Spam and what we do about it
Running a significant site with user accounts means that spam goblins like to register on the site in order to add links to their sites so that their sites appear higher in search engine rankings.
Mostly, they want to comment on items (news, forums, blog posts) with links to their products, and set up people profiles in order to put links to their products in those too. Most of these are machines, some are human. They are amazingly sophisticated and one of the darker elements of the internet.
As we work to make the site more 'user-friendly', we experience a paradox; making it easier for people to add comments and content leads raises the risk of encouraging spam comments and accounts, while every addition of spam protection leads to people not being able to easily register to make comments and add their information.
So none of us want spam, but we all want to be able to comment on things easily.
We try to keep a balance of this situation with the following measures:
- Use mollom to handle comment spam which is amazingly effective
- Run Captcha module for humans to prove they are humans on forms by re-writing what they see in a picture (unpopular but neccesary)
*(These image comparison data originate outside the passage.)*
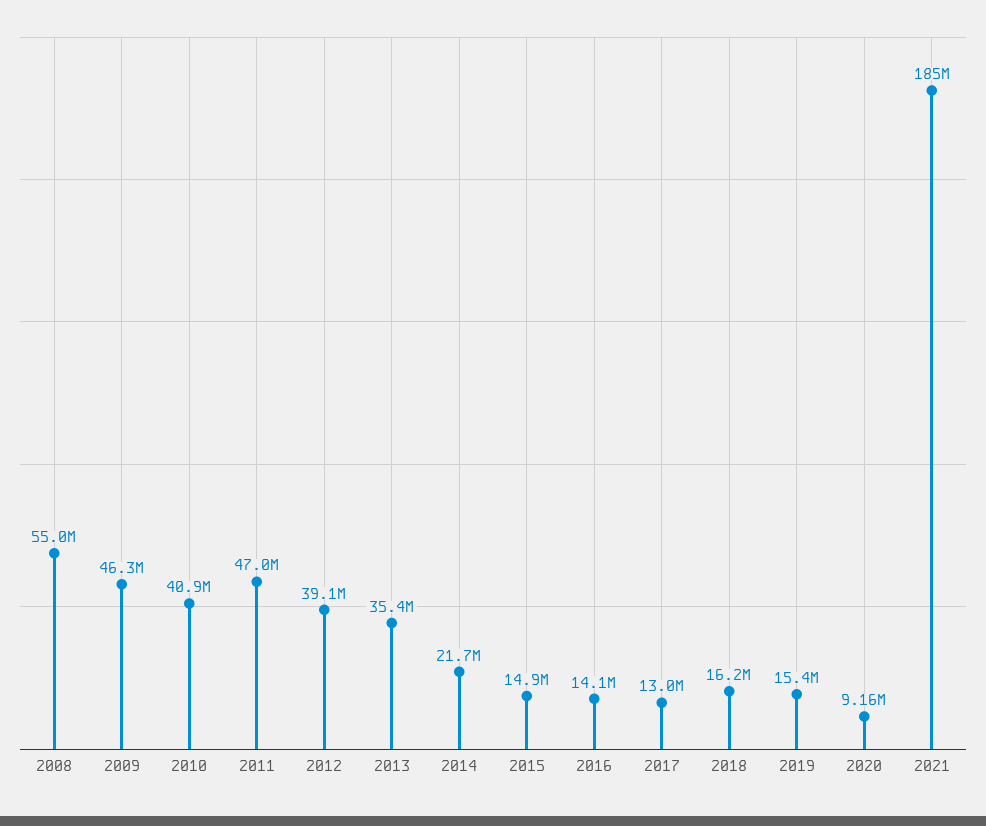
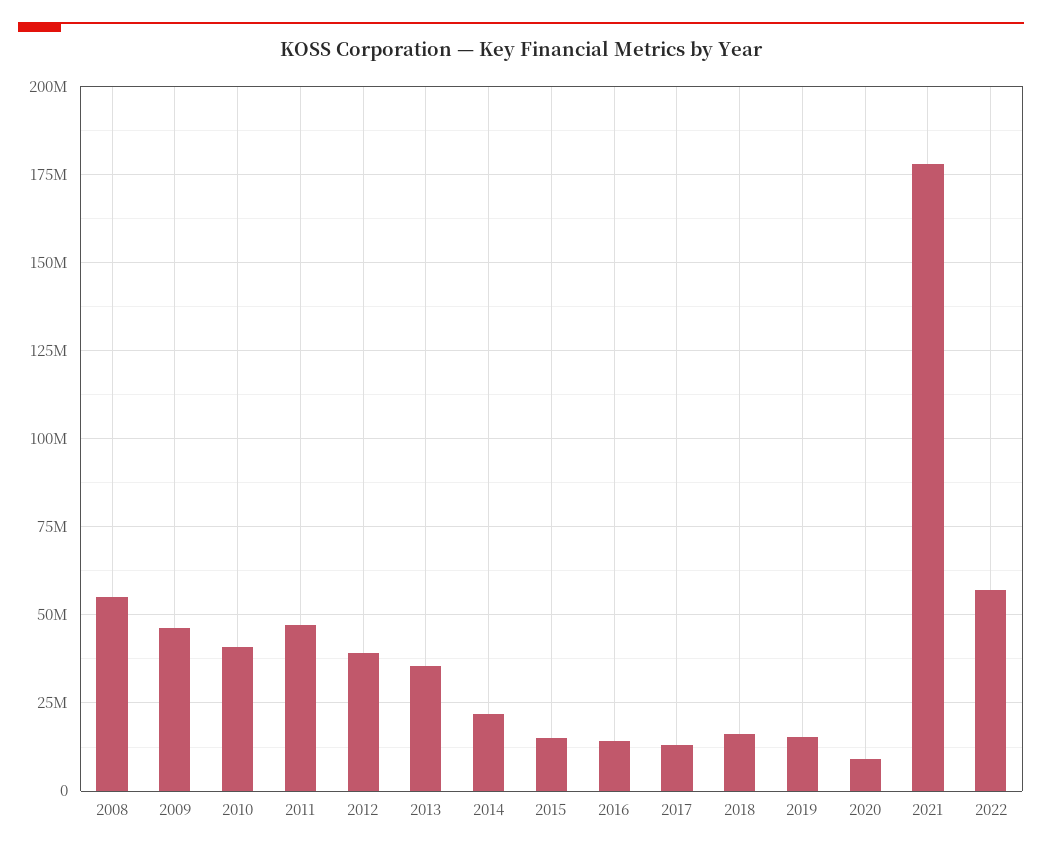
2021: 185000000 -> 177500000
2022: none -> 57500000

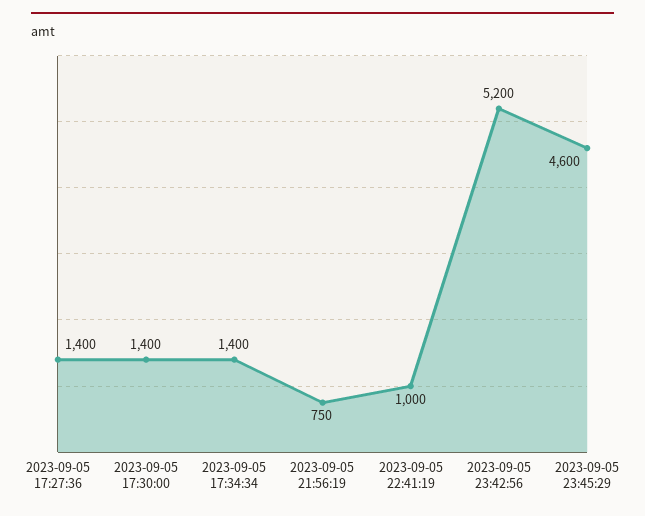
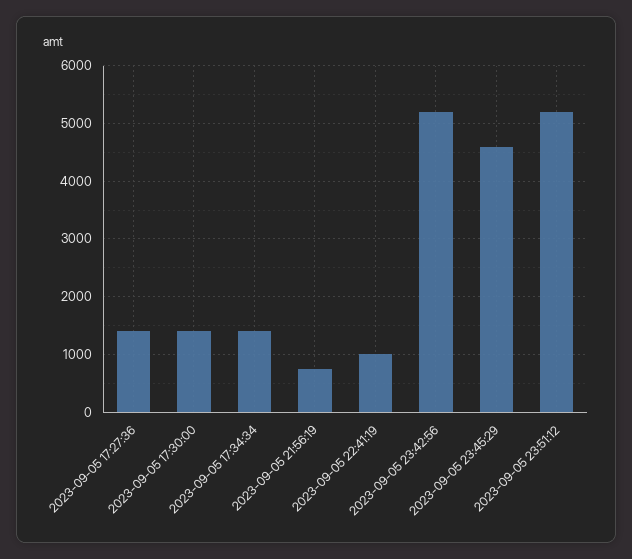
2023-09-05 23:51:12: none -> 5200

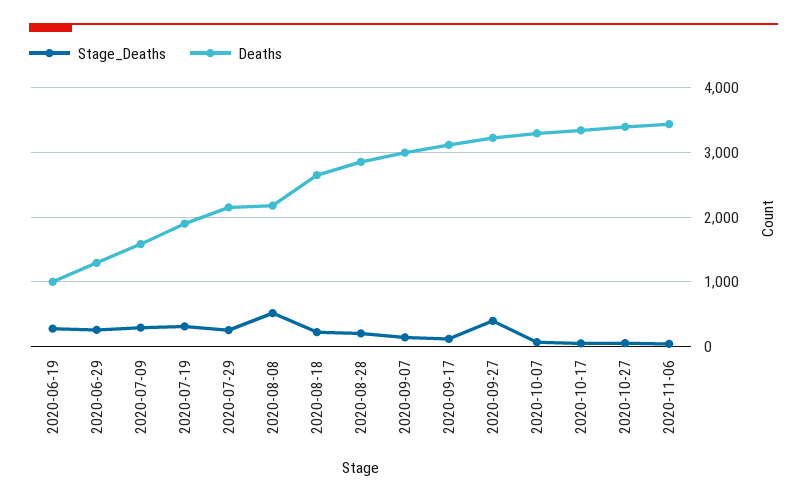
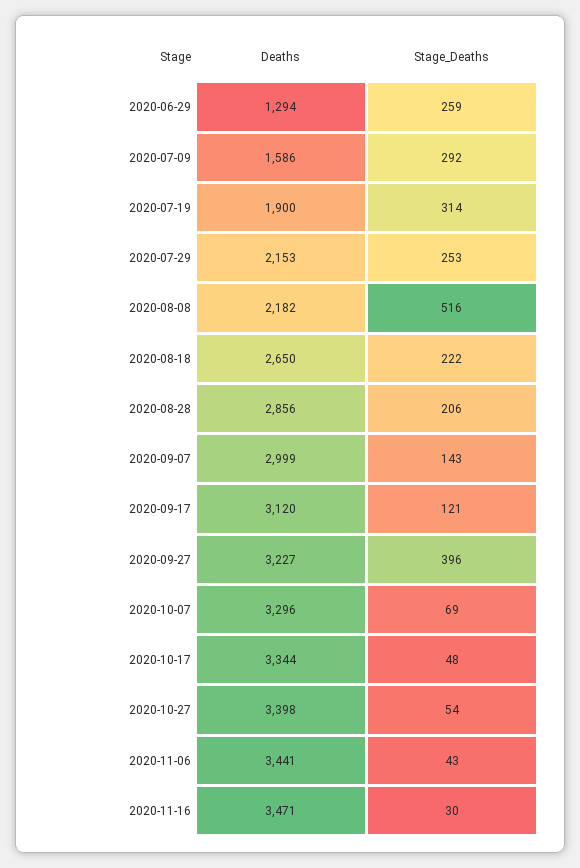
Stage_Deaths, 2020-06-19: 300 -> none
Deaths, 2020-06-19: 1000 -> none
Deaths, 2020-11-16: none -> 3471
Stage_Deaths, 2020-11-16: none -> 30

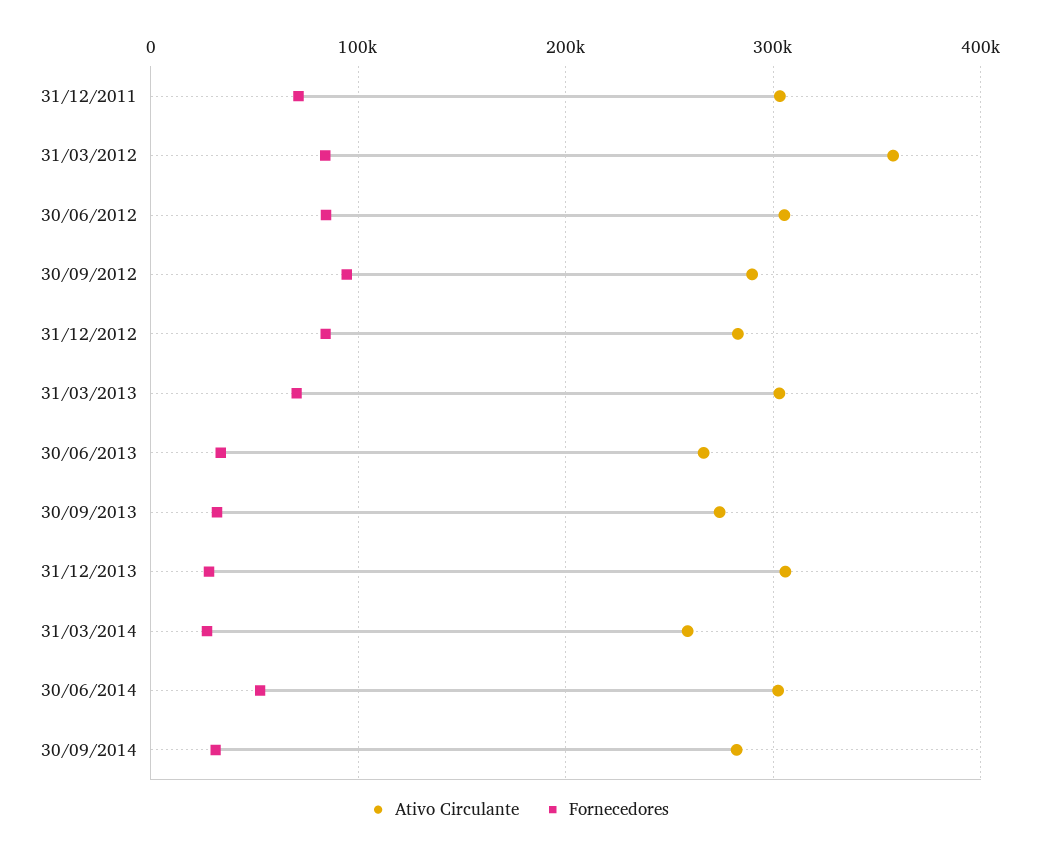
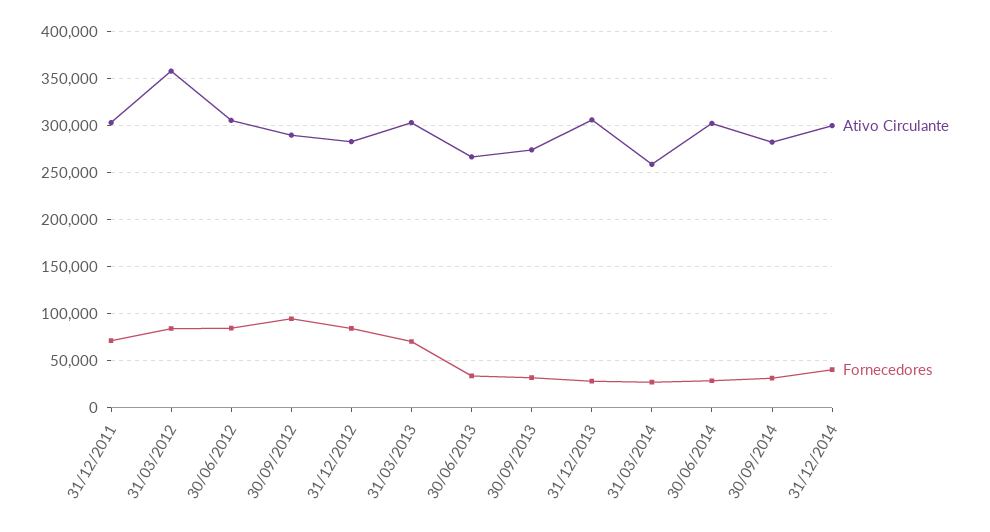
Fornecedores, 30/06/2014: 50000 -> 30000
Ativo Circulante, 31/12/2014: none -> 300000
Fornecedores, 31/12/2014: none -> 40000

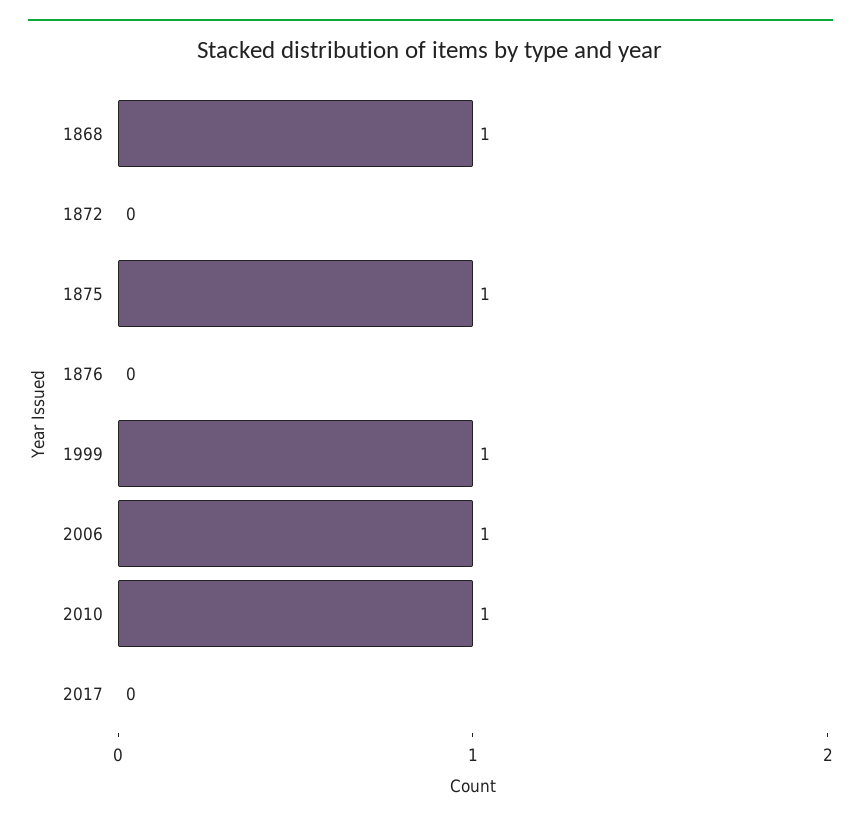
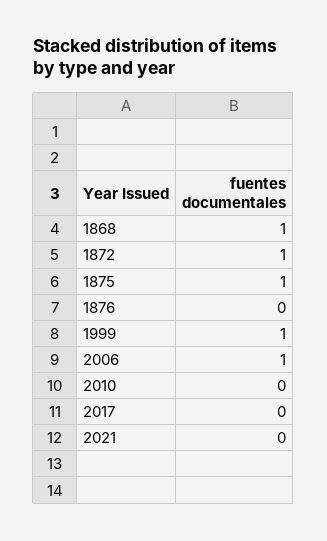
1872: 0 -> 1
2010: 1 -> 0
2021: none -> 0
- Discussed and will configure our login module LoginToboggan to delete users after a specified time period (one month?)
- Added notes to the registration email users receive after they have registered informing users that we will delete un-confirmed accounts
- Installed and added to makefile Spambot module and set it up on TN.org to check 50 user accounts per cron run (hourly) and block those that match known spammers automatically. It will also block all emails/IPs that are registered as spammer scum. Note that all 'trusted' users (i.e. above grunt level) are immune from scanning.
- Installed and added to makefile Botcha and set it up on TN.org to provide forms protection alongside Captcha (might replace it in the future?)
- Set up a report to show user profiles with the same firstname and lastname (including nothing) and deleted all user accounts with the same firstname lastname (1776 in total) from TN.org on 25/02/13
- Unsubscribed all names from the list above from Mailchimp newsletter subscribers list (not that many)
- Keep an ongoing Wiki page on this work and an open development ticket
We remain in awe of the drupal community for having such an amazing array of answers to problems that we all share. Thank you.
If you are running a big site with similar issues, and using different processes, let us know. We hope that this is useful for others in the same position.